The Appellant’s first issue is whether the learned trial Judge was right in relying on the additional proof of evidence to determine and to conclude that, there is a prima facie case against the Appellant. The Appellant’s grouse under this issue is that the learned trial Judge utilized the additional proof of evidence in considering the Appellant’s application to quash the criminal charges against him. The learned Senior Counsel Chief Godwin Obla (SAN) undoubtedly conceded the trite position of the law that the lower Court cannot make use of the additional proof of evidence in determining whether or not a prima facie case has been made out against the Appellant in line with the decision in the case of IKOMI vs. STATE (1986) (SUPRA). This aspect of the submissions of the learned Senior Counsel to the Appellant having been conceded, there would be no need to go into it, the position of the law concerning utilizing additional proof of evidence in determining whether a prima facie case has been made out against the Appellant has been agreed to by the Respondent. The resultant effect is that the manner in which the additional proof of evidence was brought to Court (whether proper or not) would no longer be worthwhile to examine. The learned Senior Counsel to the Appellant having argued earlier in his submissions that the additional proof of evidence was dumped on the court without being regularized orally or vide a motion, this line of argument is hereby discountenanced as it is irrelevant and having not been raised at the lower court. Also, the additional proof was not objected to when put forward in the trial court.

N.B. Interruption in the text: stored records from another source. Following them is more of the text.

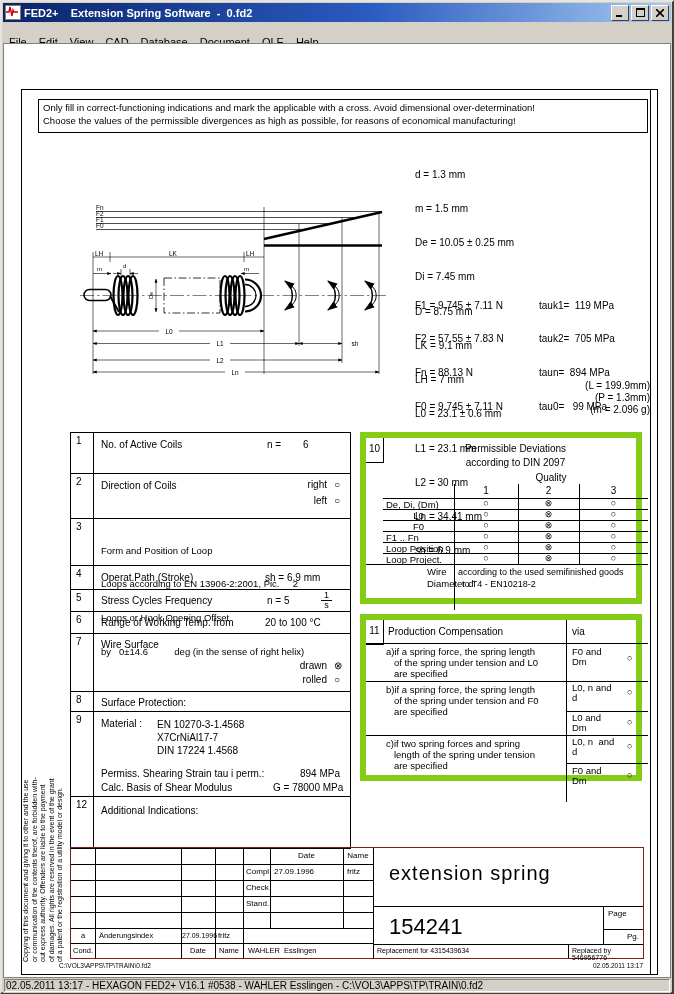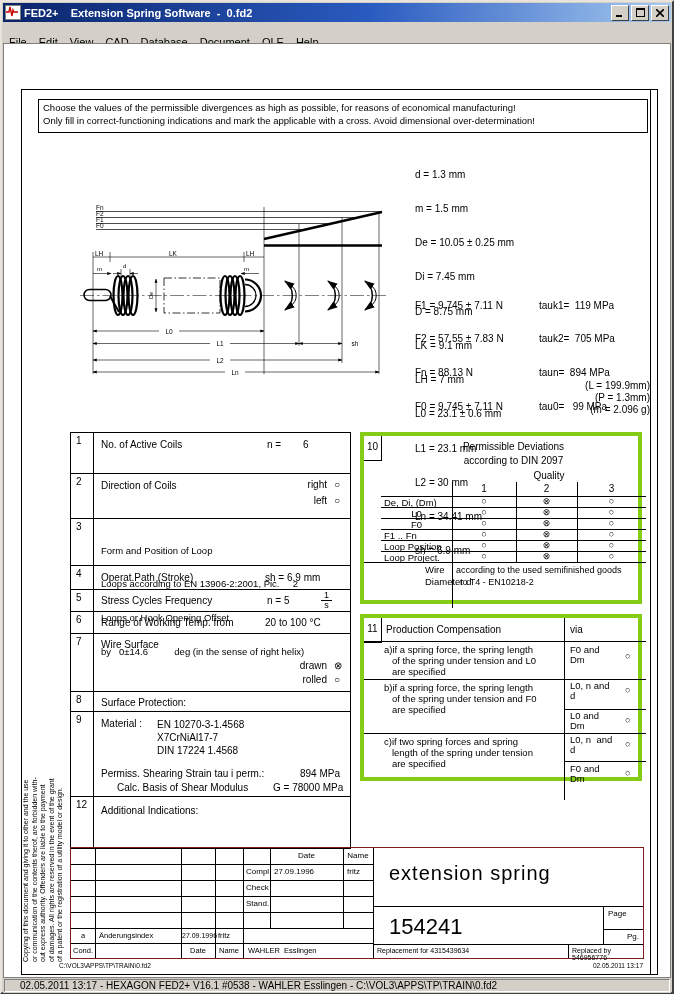--- a/index.html
+++ b/index.html
@@ -123,8 +123,8 @@
       <div class="vl" style="left:628px;top:0;height:884px;"></div>
 
       <div class="notice">
+        <div>Only fill in correct-functioning indications and mark the applicable with a cross. Avoid dimensional over-determination!</div>
         <div>Choose the values of the permissible divergences as high as possible, for reasons of economical manufacturing!</div>
-        <div>Only fill in correct-functioning indications and mark the applicable with a cross. Avoid dimensional over-determination!</div>
       </div>
 
       <div class="dims pre">

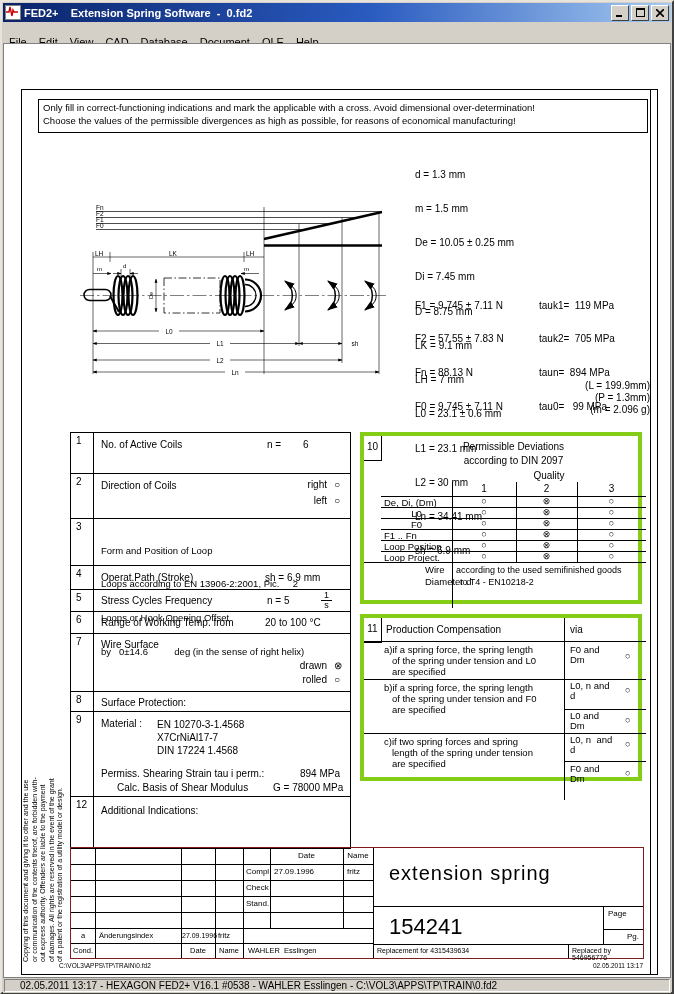--- a/index.html
+++ b/index.html
@@ -50,7 +50,7 @@
   .frac b{display:block;font-weight:normal;border-bottom:1px solid #000;padding:0 3px;}
 
   
-  .rbox{position:absolute;left:338px;width:282px;border:4px solid #84cc16;box-sizing:border-box;}
+  .rbox{position:absolute;left:338px;width:282px;border:6px solid #84cc16;box-sizing:border-box;}
   .numbox{position:absolute;left:0;top:0;width:17px;height:24px;border-right:1px solid #000;border-bottom:1px solid #000;
           font-size:10px;text-align:center;line-height:22px;}
   .ctr{text-align:center;}

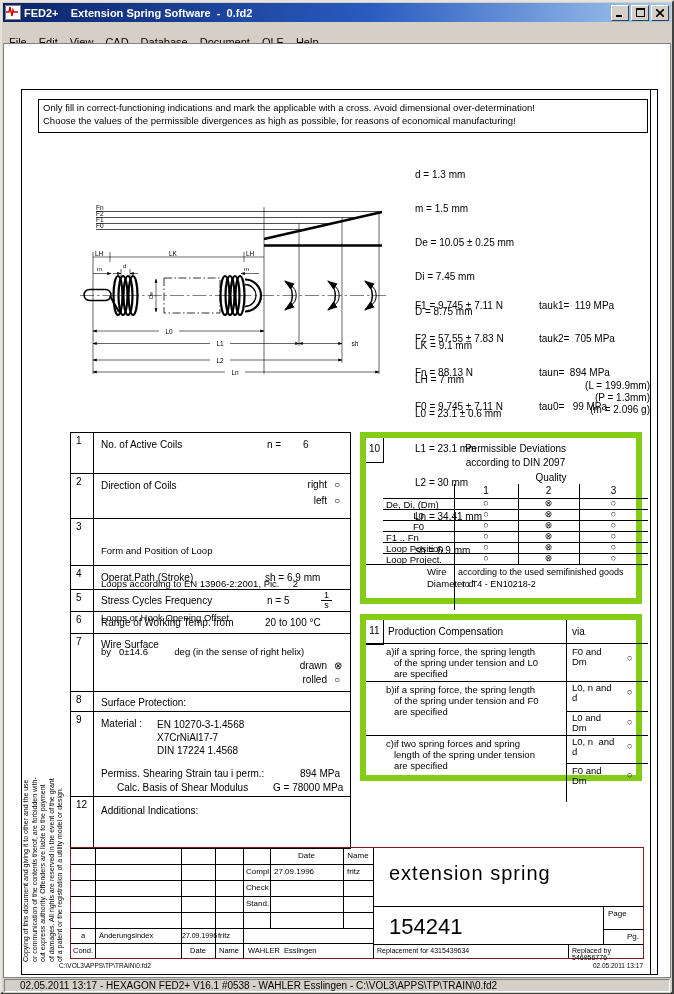--- a/index.html
+++ b/index.html
@@ -309,7 +309,7 @@
           </div>
           <span class="lbl" style="left:30px;top:56px;">Permiss. Shearing Strain tau i perm.:</span>
           <span class="lbl" style="left:229px;top:56px;">894 MPa</span>
-          <span class="lbl" style="left:46px;top:70px;">Calc. Basis of Shear Modulus</span>
+          <span class="lbl" style="left:30px;top:70px;">Calc. Basis of Shear Modulus</span>
           <span class="lbl" style="left:202px;top:70px;">G = 78000 MPa</span>
         </div>
 

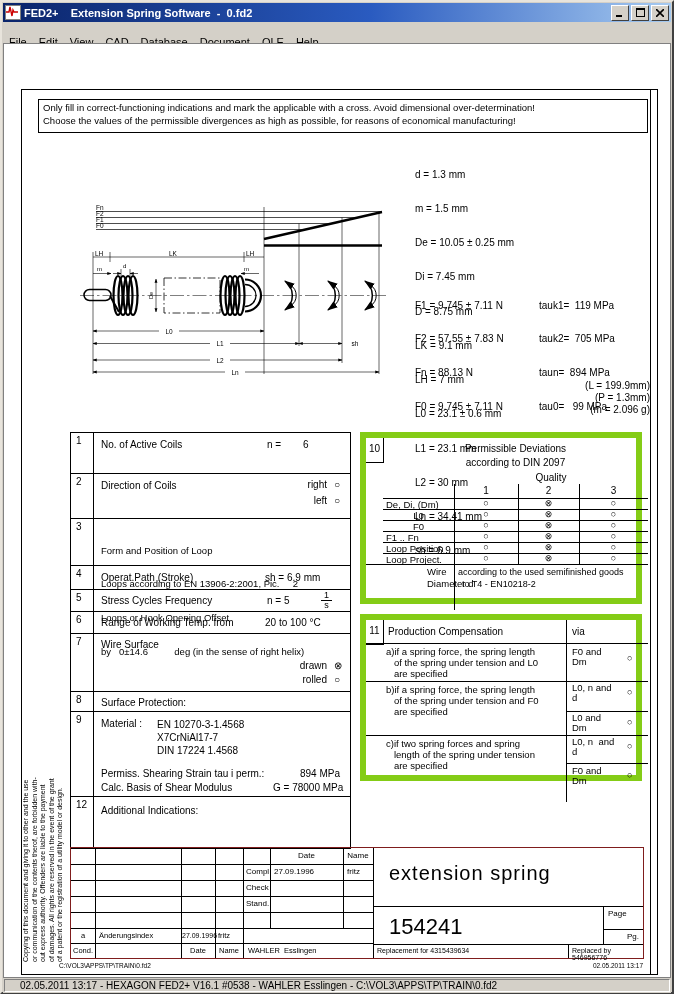--- a/index.html
+++ b/index.html
@@ -71,7 +71,7 @@
 
   .statusbar{position:absolute;left:1px;top:977px;width:668px;height:14px;background:#d4d0c8;}
   .statusfield{position:absolute;left:1px;top:0;right:1px;bottom:1px;border:1px solid;border-color:#808080 #fff #fff #808080;
-               font-size:10px;line-height:11px;padding-left:15px;overflow:hidden;white-space:nowrap;}
+               font-size:10px;line-height:11px;padding-left:1px;overflow:hidden;white-space:nowrap;}
   svg text{font-family:"Liberation Sans",sans-serif;}
 </style>
 </head>

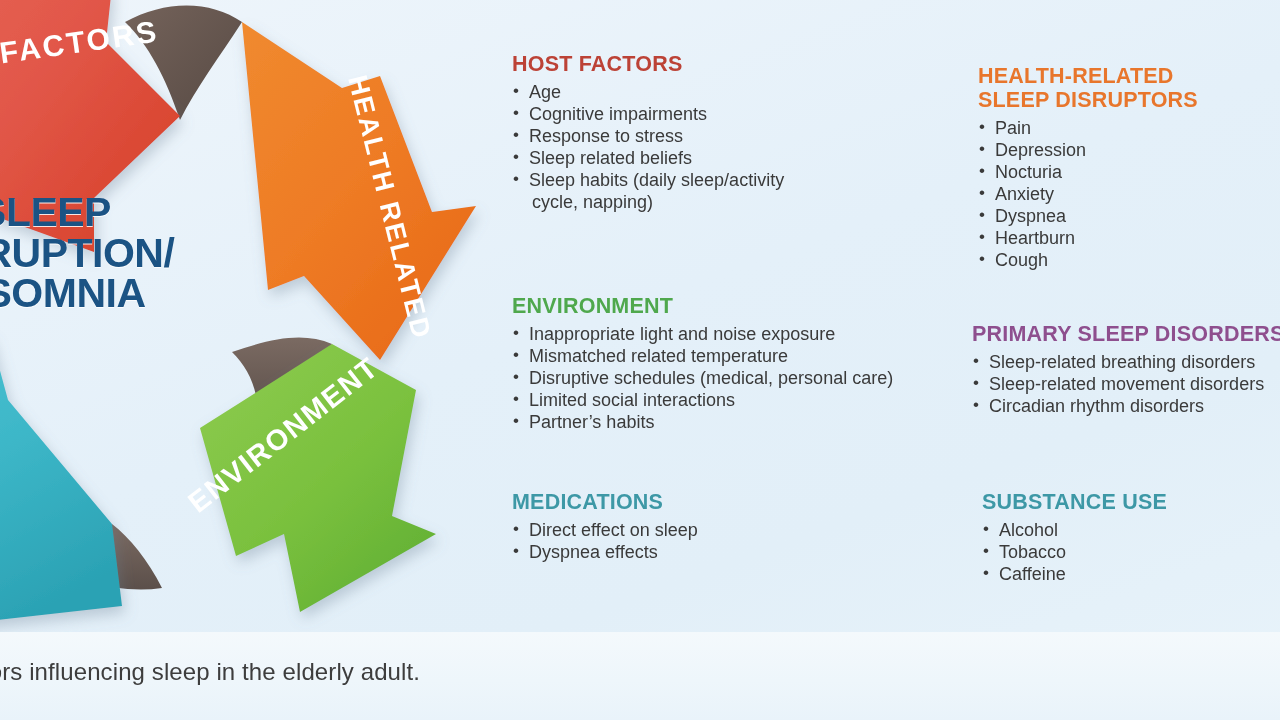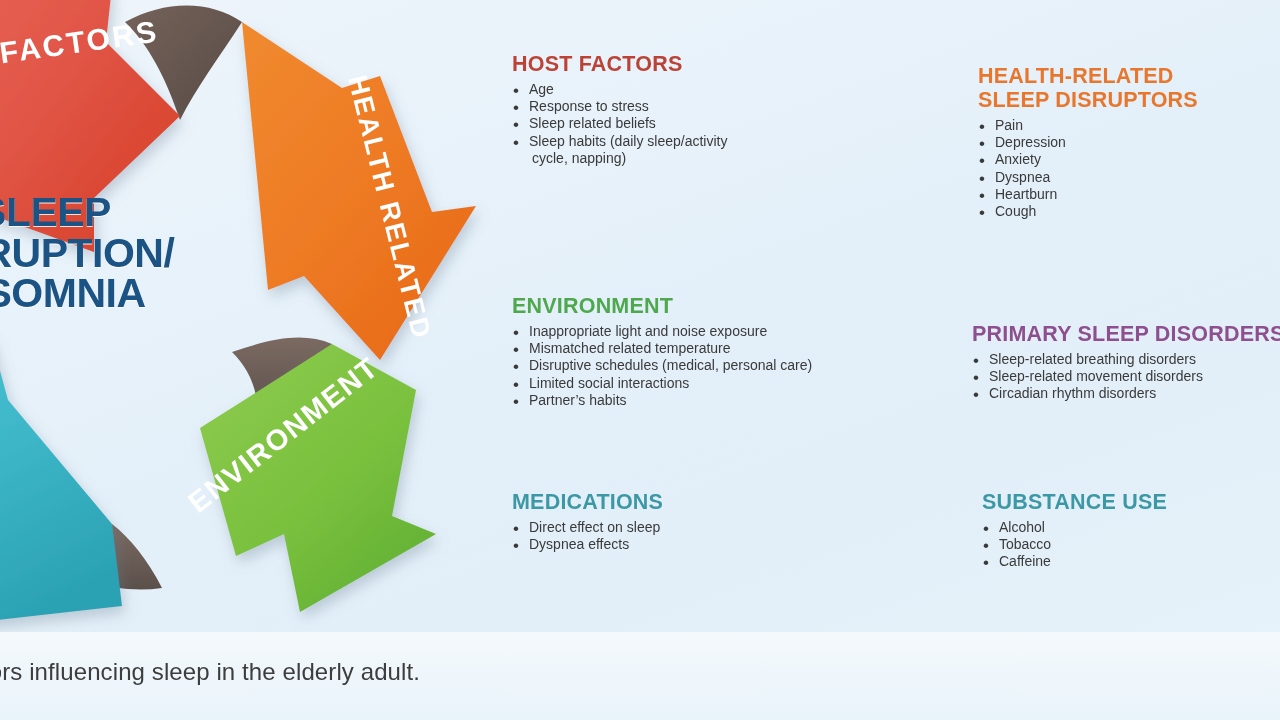--- a/index.html
+++ b/index.html
@@ -96,7 +96,7 @@
   .block li {
     position: relative;
     padding-left: 17px;
-    font-size: 14px;
+    font-size: 18px;
     line-height: 1.225;
     color: #3a3a3a;
     white-space: nowrap;

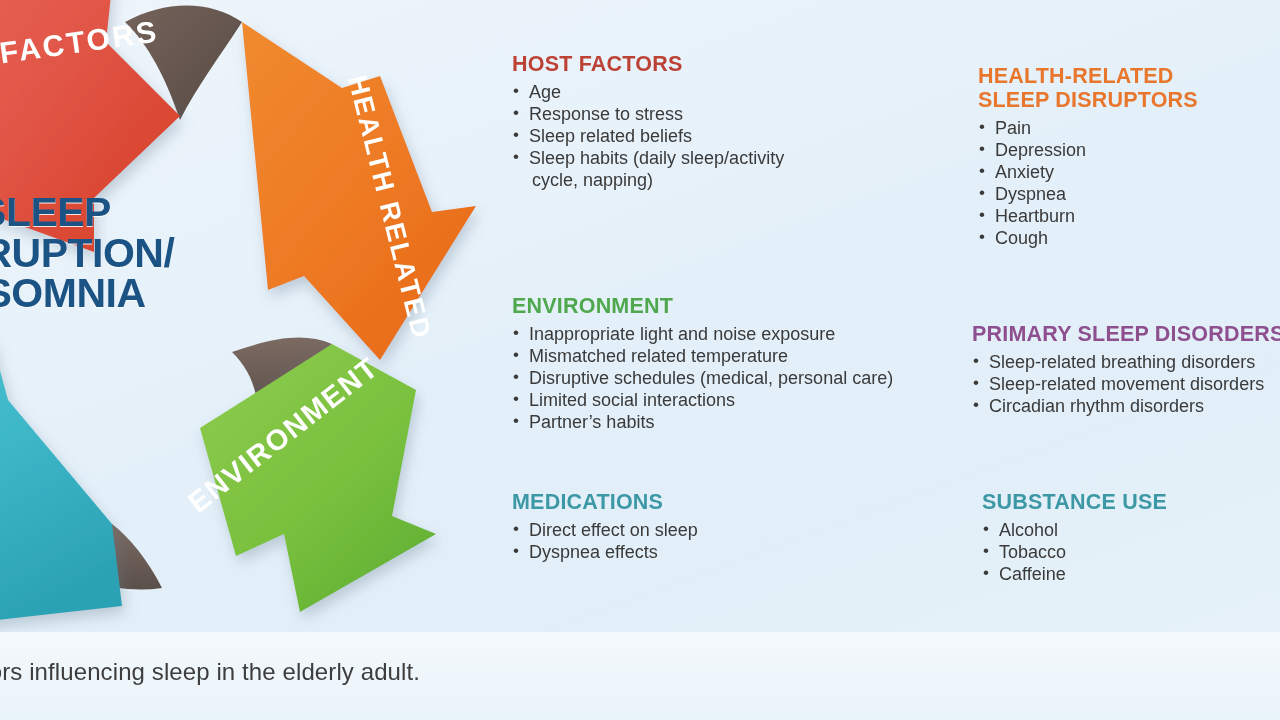--- a/index.html
+++ b/index.html
@@ -264,6 +264,7 @@
       <h3 class="c-host">HOST FACTORS</h3>
       <ul>
         <li><span>Age</span></li>
+        <li><span>Cognitive impairments</span></li>
         <li><span>Response to stress</span></li>
         <li><span>Sleep related beliefs</span></li>
         <li>

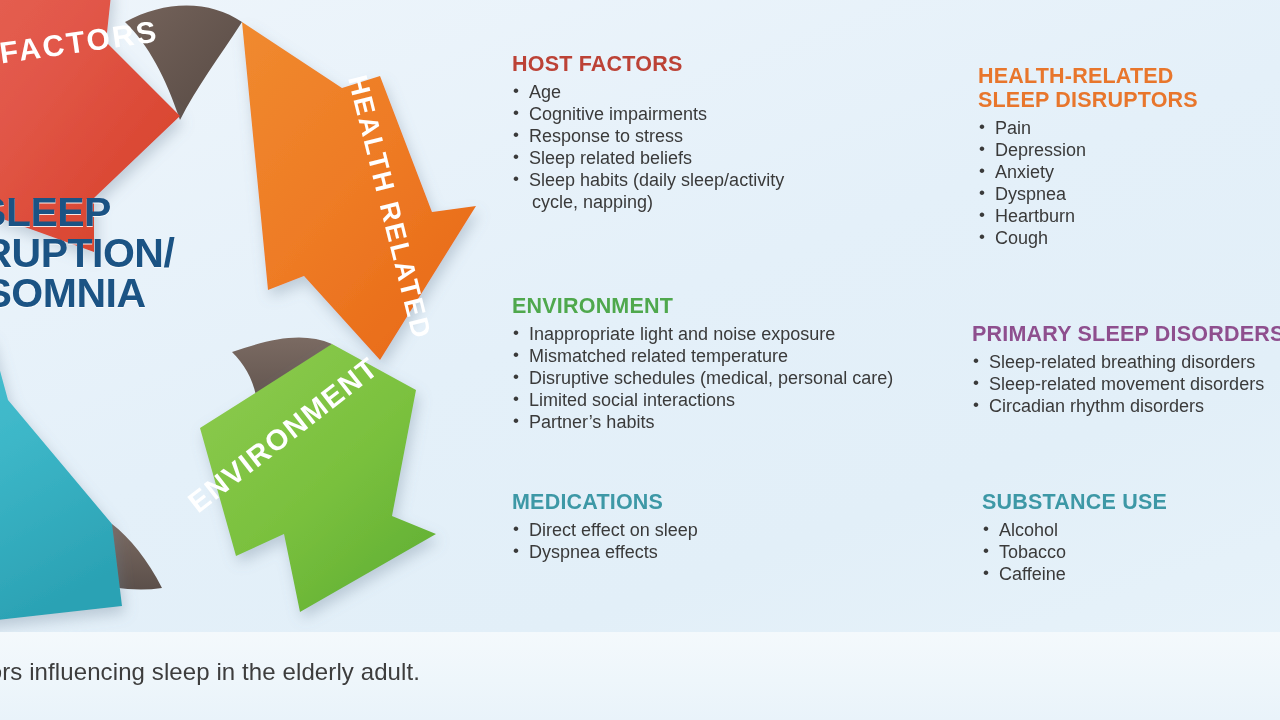--- a/index.html
+++ b/index.html
@@ -305,6 +305,7 @@
       <ul>
         <li><span>Pain</span></li>
         <li><span>Depression</span></li>
+        <li><span>Nocturia</span></li>
         <li><span>Anxiety</span></li>
         <li><span>Dyspnea</span></li>
         <li><span>Heartburn</span></li>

In the submissions of the learned senior counsel to the Respondent, it was made clear that the lower court in determining whether a prima facie case had been made out against the Appellant did not only make use of the additional proof that was challenged but, relied mainly on the proof of evidence filed along with the charge on 10th October, 2011. At page 607 of the printed records the learned trial judge stated the correct position of the law to the effect that the proof of evidence must disclose prima facie case against the accused person for a prima facie case to be established; otherwise the charge would be struck out. The learned senior counsel did not dispute the fact that the lower court utilized other materials, such as the proof of evidence filed along with the charge containing the statement of the C.S.P. Tahir Usman who led the investigating team of the EFCC on the matter, the statements of the three accused persons and the minutes at pages 278, and 293 of the information in arriving at its decision. The Statements of the accused persons are vital, filed with the charge against the Appellant on 10th October, 2011, pages 13-48 of the printed records. These are not part of the additional proof of evidence objected to by the Appellants which was filed on 22/12/11.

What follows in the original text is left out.